Куда бы ни забросила судьба Константина Седова, материалов для научных исследований было более чем достаточно. К тому же очень пригодились привезенные с фронта трофейные «гастроскоп, ректоскоп, бронхоскоп и отоскоп фирмы «Wolf».

Как вспоминает первый руководитель Ставропольского горздравотдела Любовь Слесаренко, которой выпало («выпало счастье», подчеркивает она) работать с Левицким и Седовым, все это пошло в «дело внедрения новых современных методов обследования и лечения больных… Седов прекрасно владел такими методами исследования, как гастроскопия, бронхография, ЭКГ, баллистокардиография, векторкардиография и др.».

Приехав в Ставрополь летом 1950-го, выпускница Архангельского мединститута Слесаренко пришла в ужас: от страшной жары и непроходимых песков, от разительного контраста с подтянутым портовым городом. Оазисом стала для нее больница.

Любовь Ивановна вспоминает: 

– Когда меня провели в отделение единственной в то время в городе больницы, я была поражена чистотой и порядком. Выскобленные до блеска деревянные полы, накрахмаленные белые занавесочки на окнах, чисто простиранное постельное и нательное белье. Создавалось впечатление, что здесь только что закончили подготовку к приходу комиссии – а это была обычная жизнь, начиная с военных лет, когда они по месяцам не выходили из больницы, оказывая медицинскую помощь на достаточно высоком по тем временам уровне. Врачи и медсестры на своих плечах вынесли всю горечь утрат и ужас войны. Они приносили из дома одежду для больных, нередко помогали убирать урожай на полях, в колхозах, постоянно, в любое время ночи, выезжали в сельские больницы.

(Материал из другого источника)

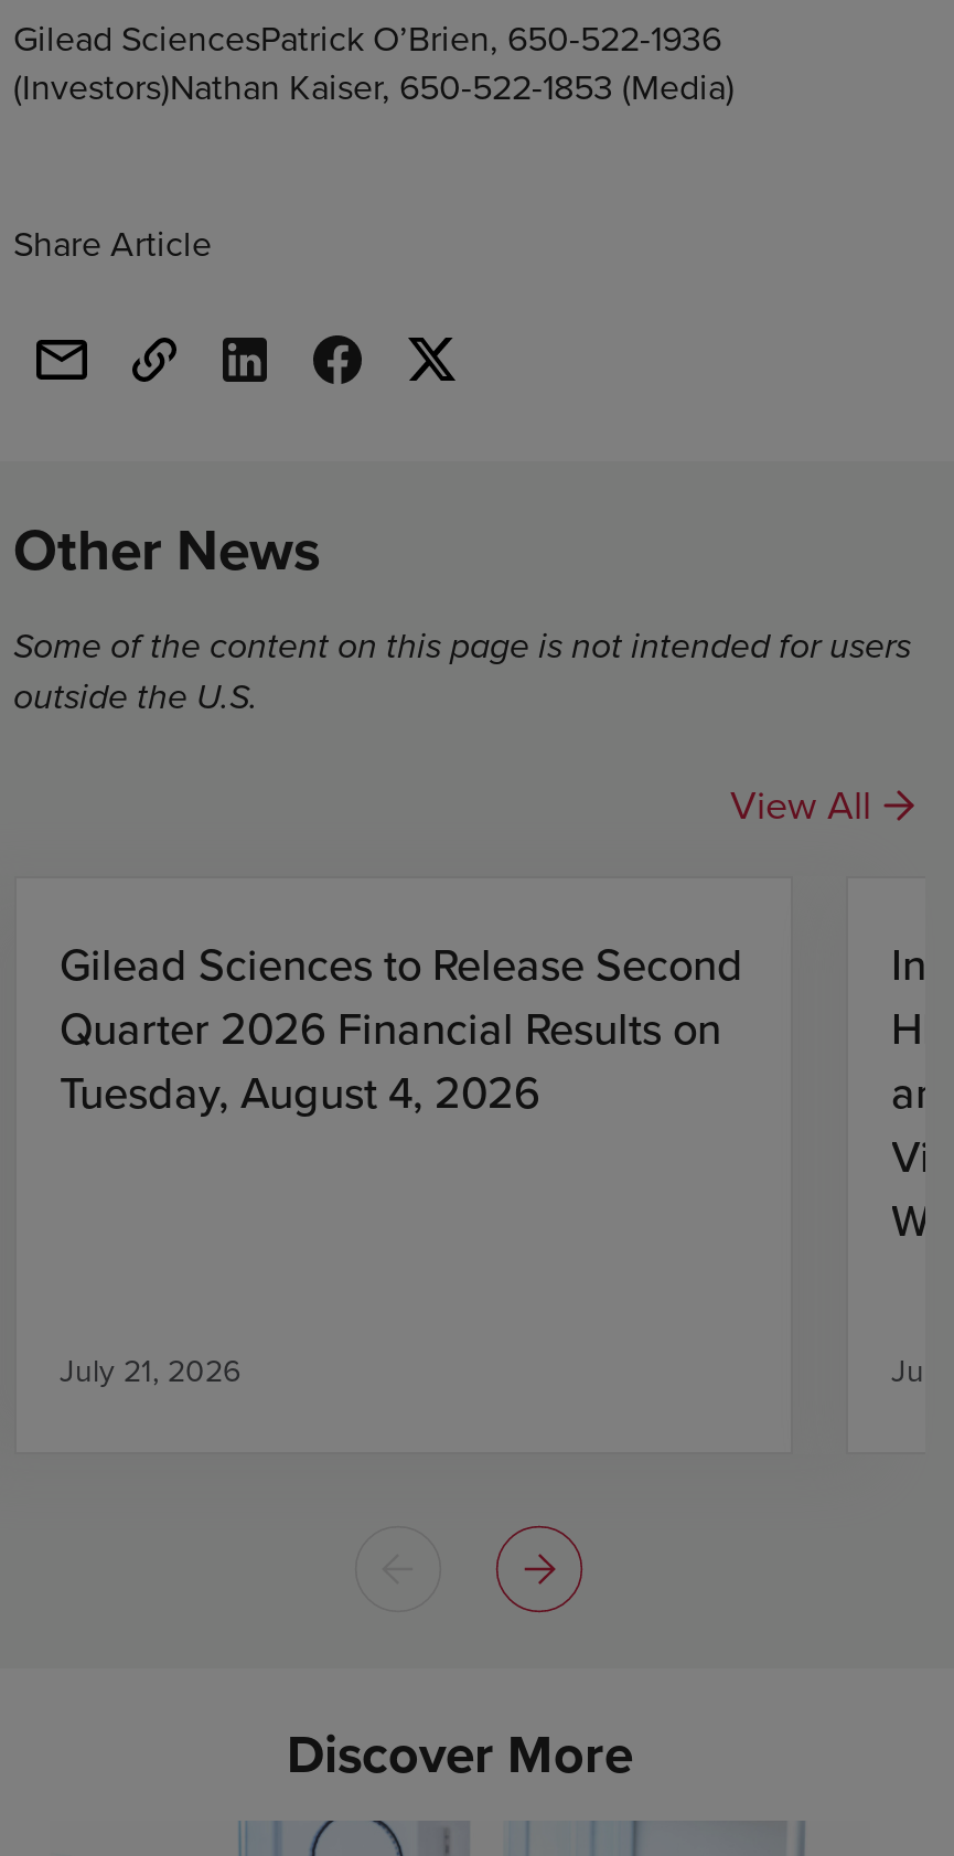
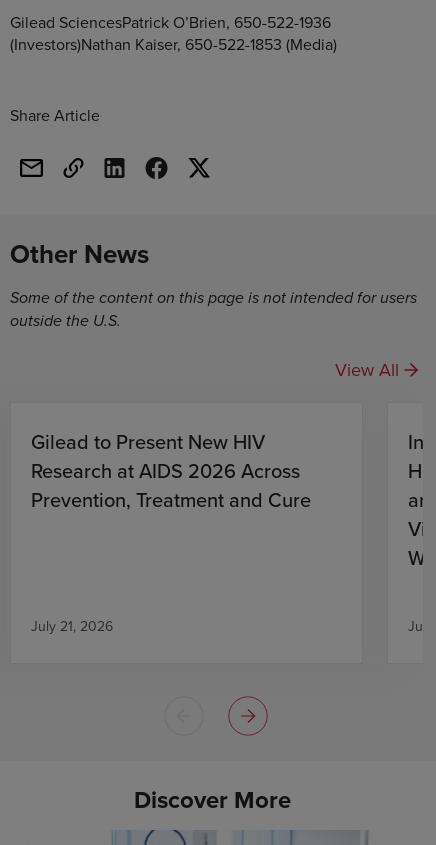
[60,932,743,1124] Gilead Sciences to Release Second | Quarter 2026 Financial Results on | Tuesday, August 4, 2026 -> [30,427,310,514] Gilead to Present New HIV | Research at AIDS 2026 Across | Prevention, Treatment and Cure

Что меня удивило – там были организованы абсолютно все службы: прекрасный рентгенкабинет, клиническая лаборатория, зубной кабинет и зубопротезная лаборатория, туберкулезный, кожвенпункт, женская консультация, аптека. Все службы умещались в этой маленькой больничке, единственной на город. А еще меня поразило, насколько был подобран персонал – в этой больнице учиться можно было у всех, от главврача до санитарки… Это потом уже потихонечку от нас стали отмежевываться: построили противотуберкулезный и кожвендиспансер, родильный дом и все остальное. Но именно наша больница была родоначальницей всего здравоохранения города Тольятти… 

По воспоминаниям Бенкина, Ставропольская больница по сравнению с другими районными была «небо и земля». 

Уже будучи заведующей Ставропольским здравотделом, Слесаренко писала характеристику на Седова – видимо, уже в 1958-м, когда медицинское начальство заметило, что талантливый ученый и практик явно перерос провинциальный волжский городок (население которого, по генплану Ленгипрогора того времени, не должно было превышать 150 тысяч человек). Он получил кафедру и перспективы, новый, сибирский размах. Большому кораблю, не зря говорят, большое плавание.